Secondo un'indagine condotta da Page Personnel, ogni professionista che si forma nel nostro Paese e decide poi di trasferirsi all'estero è pari a 40 mila euro. Tale cifra è stata calcolata prendendo in considerazione professionisti con alle spalle dai 3 ai 5 anni di esperienza che non trovando riscontro in termini di opportunità offerte dal mercato del lavoro nazionale, decidono di trasferirsi all'estero per spendere le proprie competenze. Tra le principali cause che spingono queste giovani risorse a cercar fortuna altrove le scarse opportunità di inserimento nel mondo del lavoro causate dal lento ricambio generazionale e dal sistema di segnalazione diretta delle candidature che avviene "per conoscenze".
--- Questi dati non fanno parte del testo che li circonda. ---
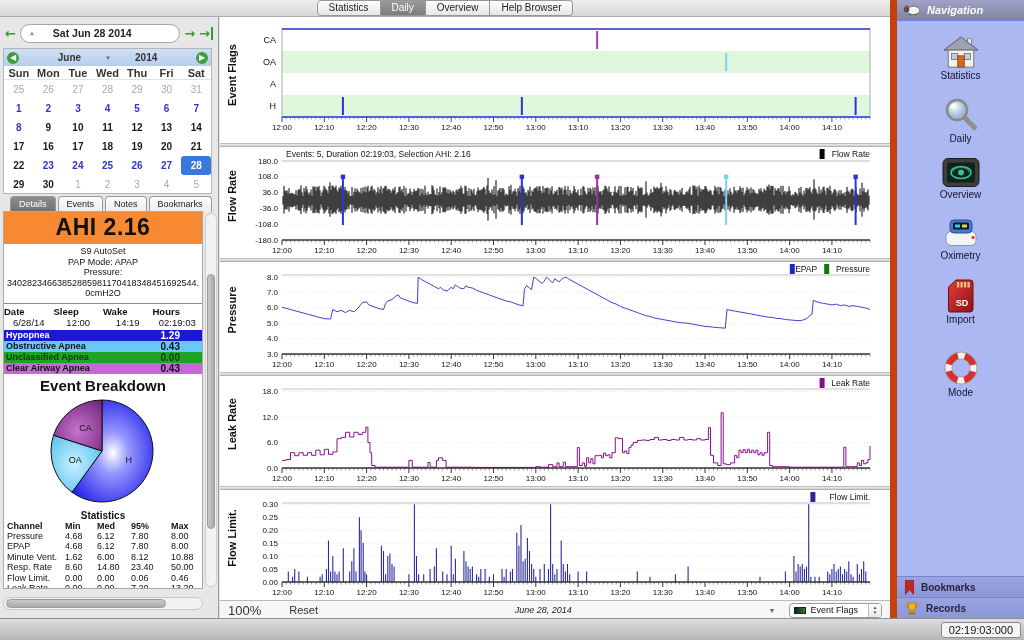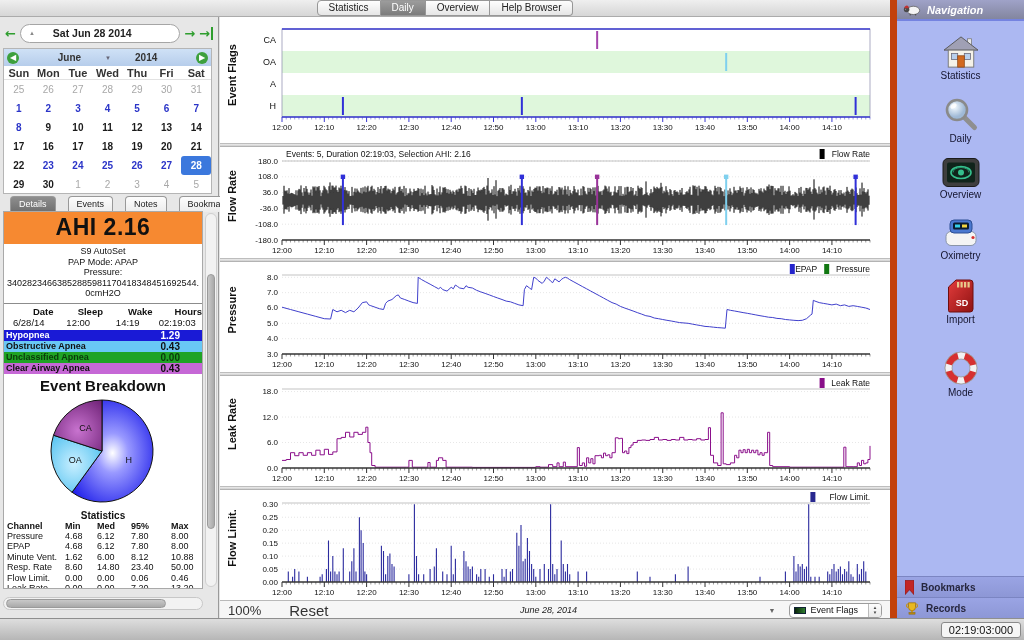"Details" .ptab { margin-right: 12px -> 2px }
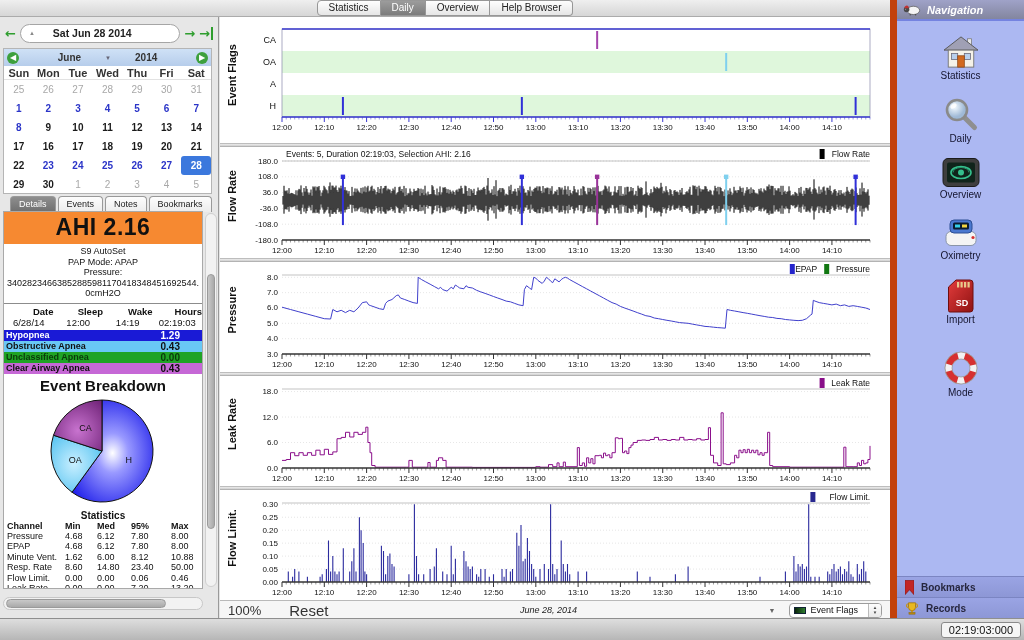"Date" table.session th { text-align: right -> left }
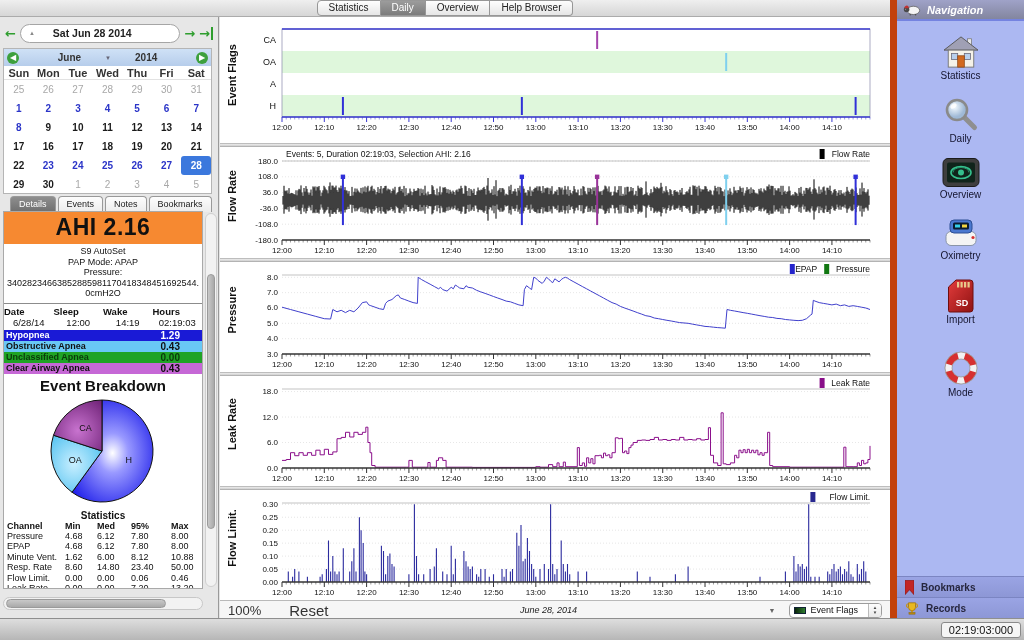"Reset" .chtoolbar .reset { font-size: 15px -> 11px }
"L'Italia", ha dichiarato Francesca Contardi - Amministratore Delegato di Page Personnel - al Sole 24h, "negli ultimi anni ha visto un aumento delle opportunità di lavoro generate attraverso i canali moderni. Ma resta comunque ancora piuttosto legata al sistema di segnalazione diretta delle candidature: questo rappresenta sicuramente una barriera all'ingresso per talenti non conosciuti".
Come riuscire a trattenere i nostri giovani professionisti? Secondo la Contardi i fattori che un'azienda dovrebbe considerare sono essenzialmente tre: la formazione, obiettivi chiari di medio e lungo periodo e il Work Life balance, ovvero il bilanciamento vita - lavoro che migliora equilibrio e performance lavorative.